__SUPPLIED RECORDS__:
-=-=-=-=-

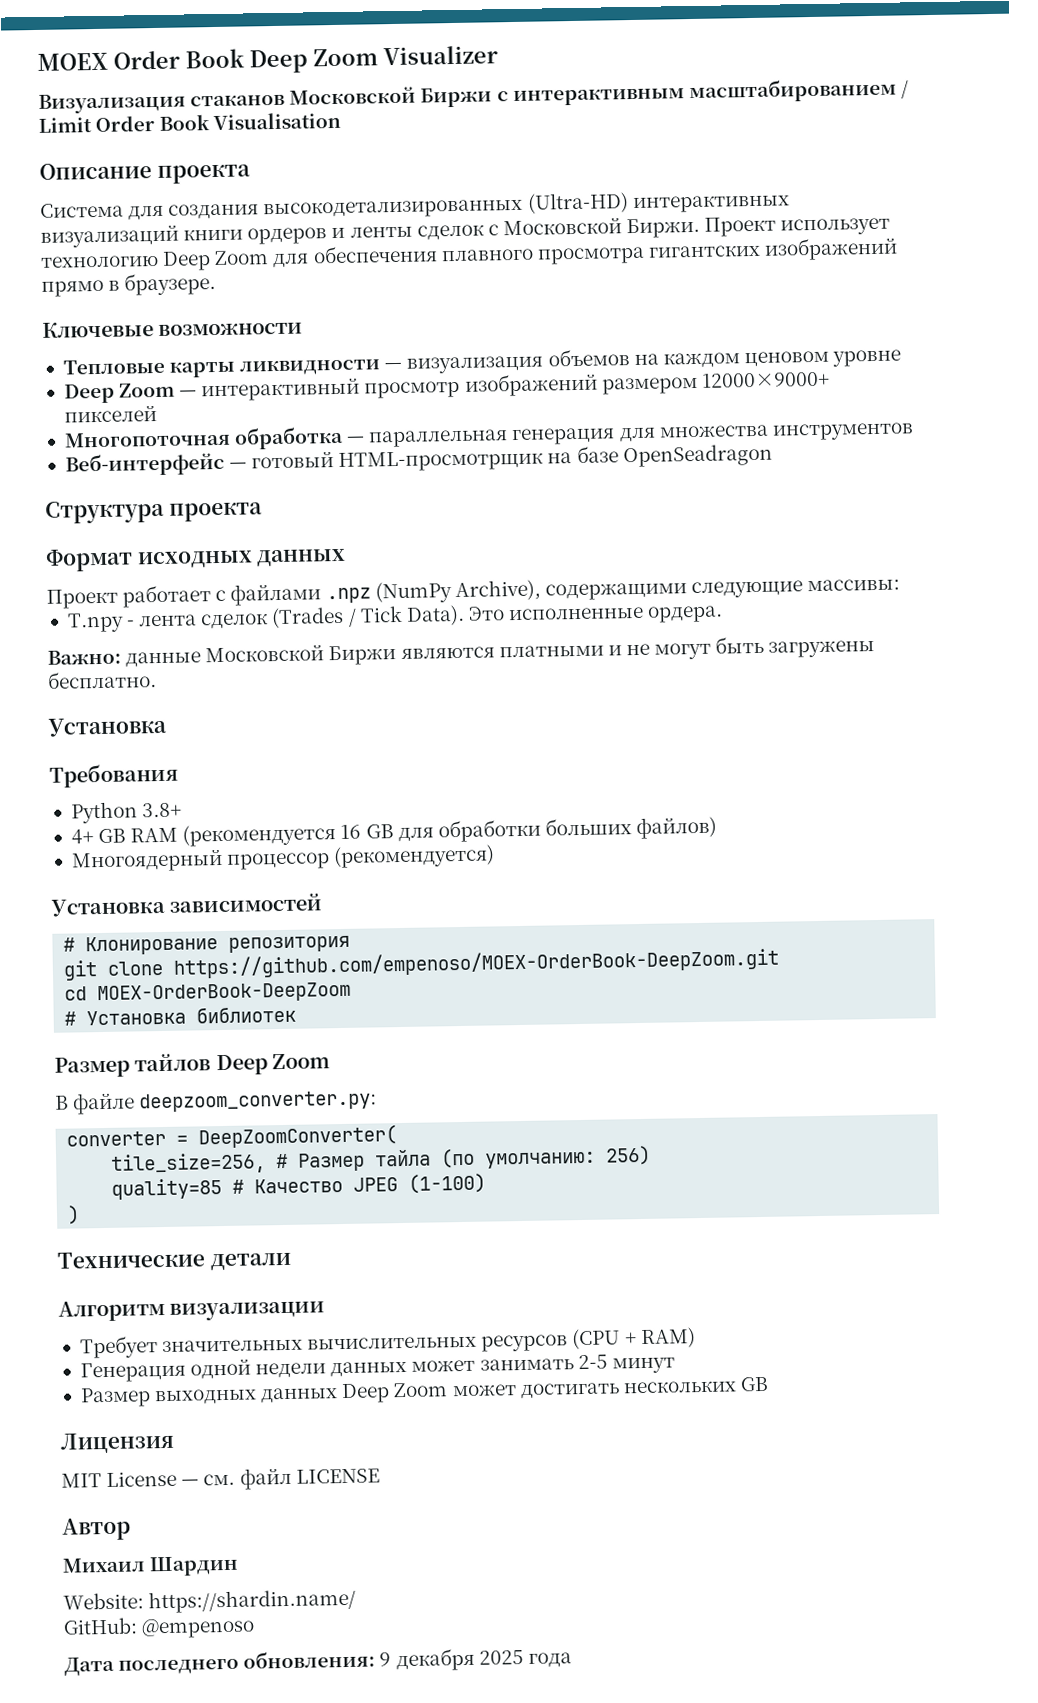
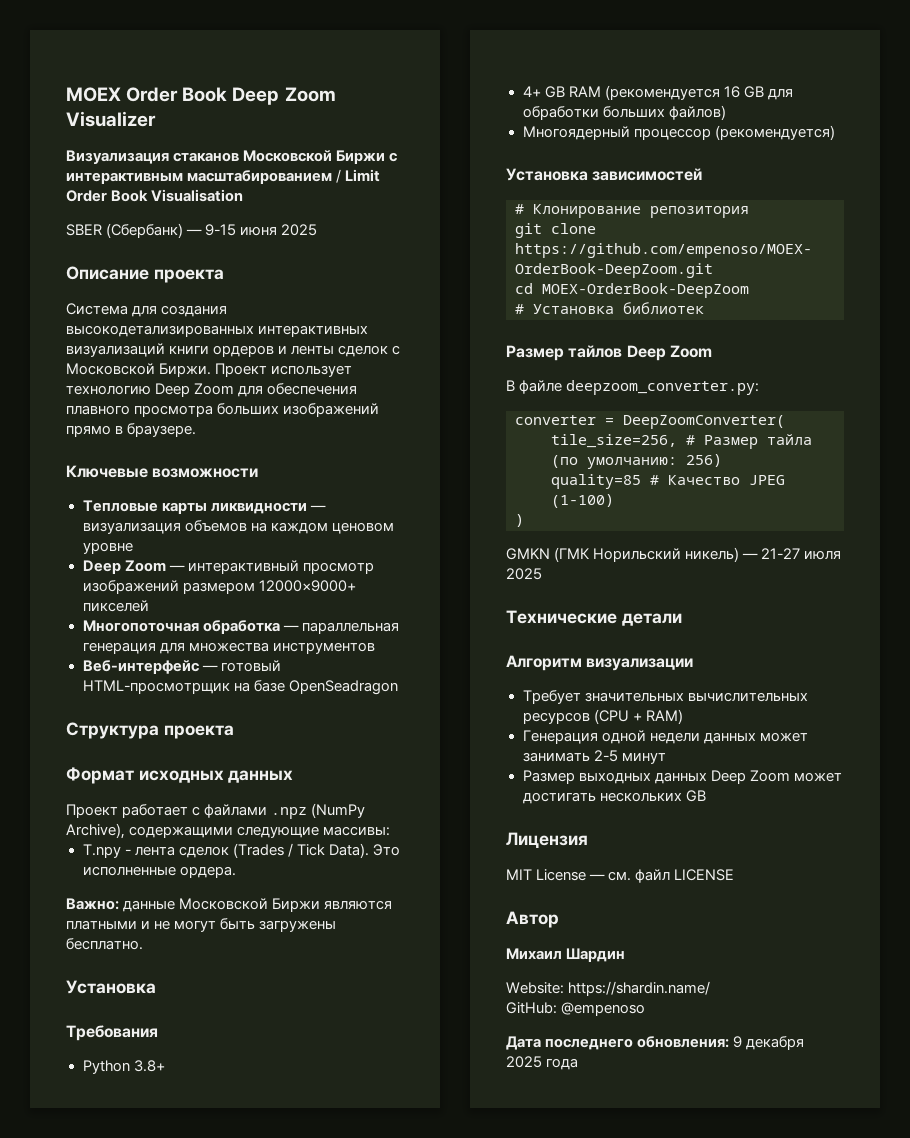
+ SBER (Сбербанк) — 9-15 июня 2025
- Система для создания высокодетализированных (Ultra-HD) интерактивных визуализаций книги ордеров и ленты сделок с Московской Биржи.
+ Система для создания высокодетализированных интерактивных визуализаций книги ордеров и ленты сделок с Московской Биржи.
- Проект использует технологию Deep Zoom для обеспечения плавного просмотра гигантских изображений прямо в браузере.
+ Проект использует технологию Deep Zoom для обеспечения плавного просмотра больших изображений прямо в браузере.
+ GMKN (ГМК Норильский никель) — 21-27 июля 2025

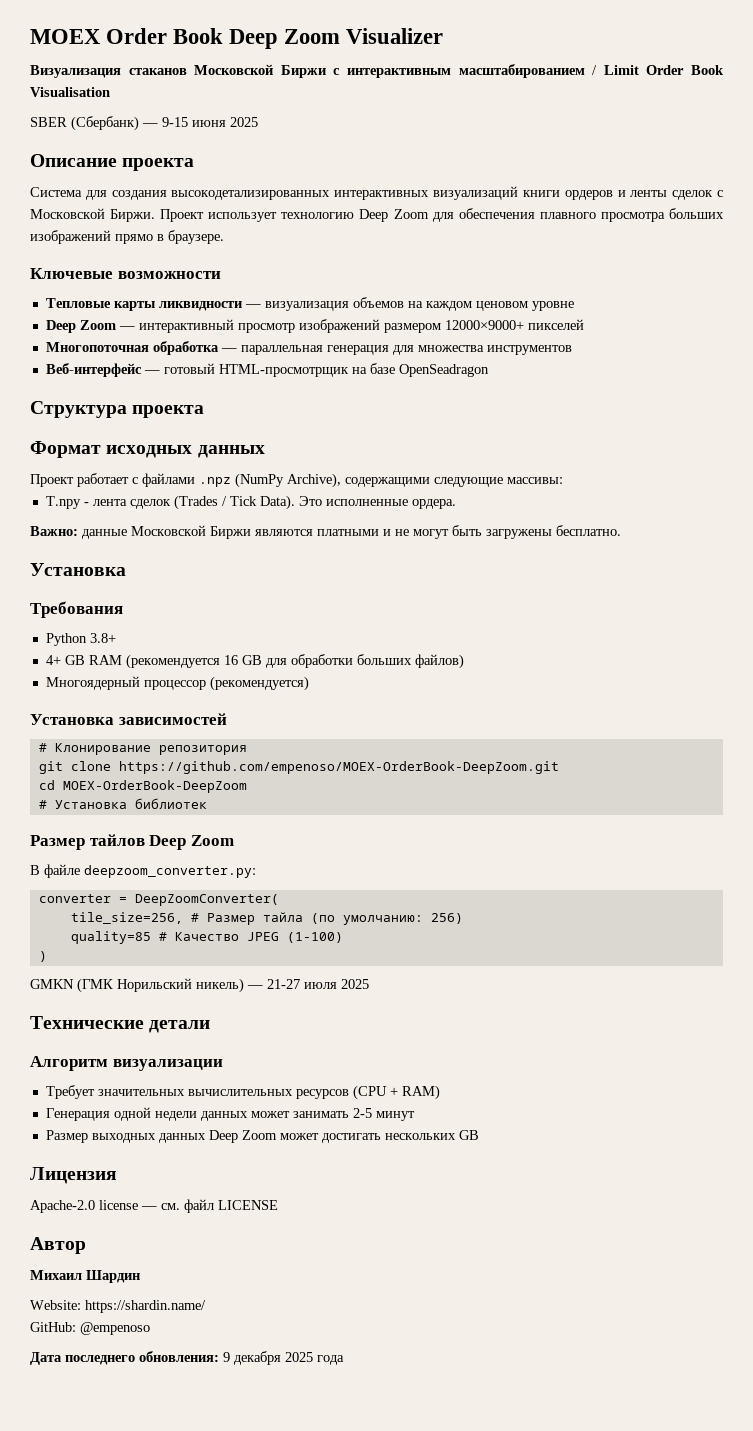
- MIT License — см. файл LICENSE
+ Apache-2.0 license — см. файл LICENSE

-=-=-=-=-

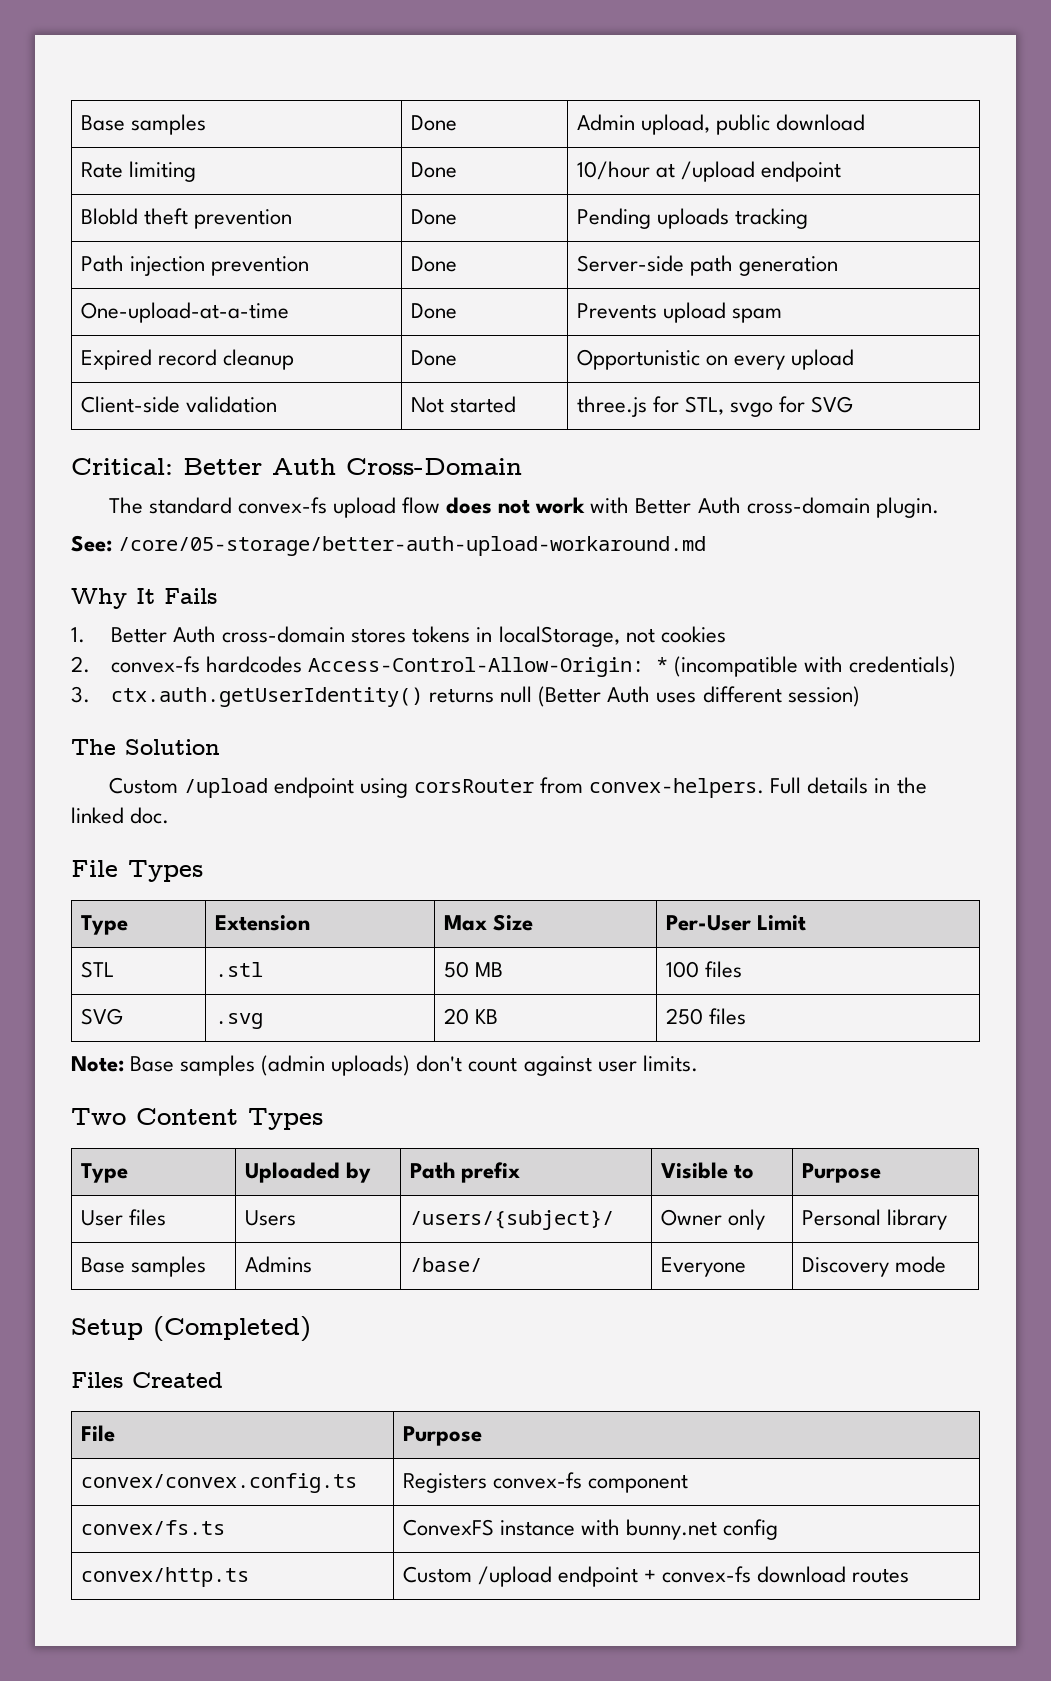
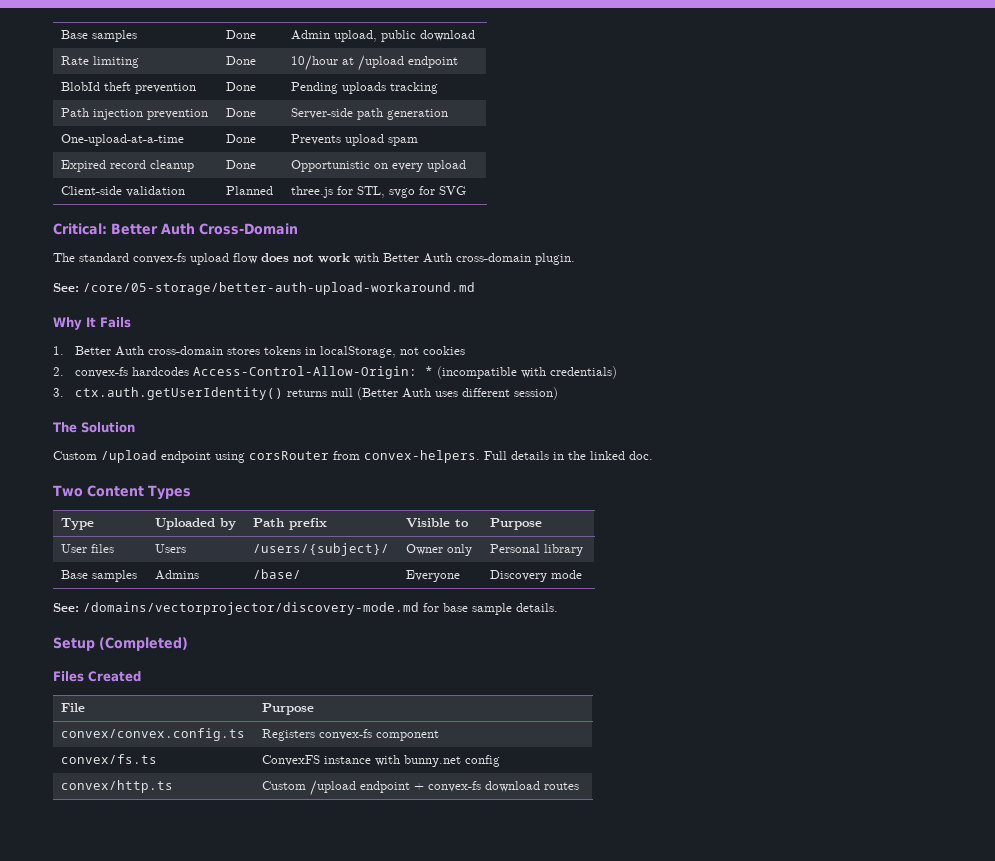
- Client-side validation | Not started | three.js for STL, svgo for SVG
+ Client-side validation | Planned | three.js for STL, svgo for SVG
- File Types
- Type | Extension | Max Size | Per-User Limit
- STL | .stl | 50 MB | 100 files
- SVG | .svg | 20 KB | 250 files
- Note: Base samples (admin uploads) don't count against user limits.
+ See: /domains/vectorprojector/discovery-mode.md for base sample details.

-=-=-=-=-

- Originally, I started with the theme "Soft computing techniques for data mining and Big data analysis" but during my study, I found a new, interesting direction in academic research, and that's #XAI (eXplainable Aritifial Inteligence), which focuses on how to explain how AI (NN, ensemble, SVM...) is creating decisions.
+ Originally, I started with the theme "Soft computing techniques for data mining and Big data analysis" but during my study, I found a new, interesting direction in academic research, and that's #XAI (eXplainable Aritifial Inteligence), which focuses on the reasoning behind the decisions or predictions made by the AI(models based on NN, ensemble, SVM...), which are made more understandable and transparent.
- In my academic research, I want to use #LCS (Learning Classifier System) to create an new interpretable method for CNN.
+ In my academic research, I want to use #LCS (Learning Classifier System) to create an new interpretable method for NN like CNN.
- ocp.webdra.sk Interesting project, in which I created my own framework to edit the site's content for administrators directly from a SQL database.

-=-=-=-=-

__EXERCISE__: Starting at the line above that contains "NN like CNN.", write out each line exactly until the line that contains "- ocp.webdra.sk Interesting" has been written, and stop there.

__EXERCISE SOLUTION__:
+ In my academic research, I want to use #LCS (Learning Classifier System) to create an new interpretable method for NN like CNN.
- ocp.webdra.sk Interesting project, in which I created my own framework to edit the site's content for administrators directly from a SQL database.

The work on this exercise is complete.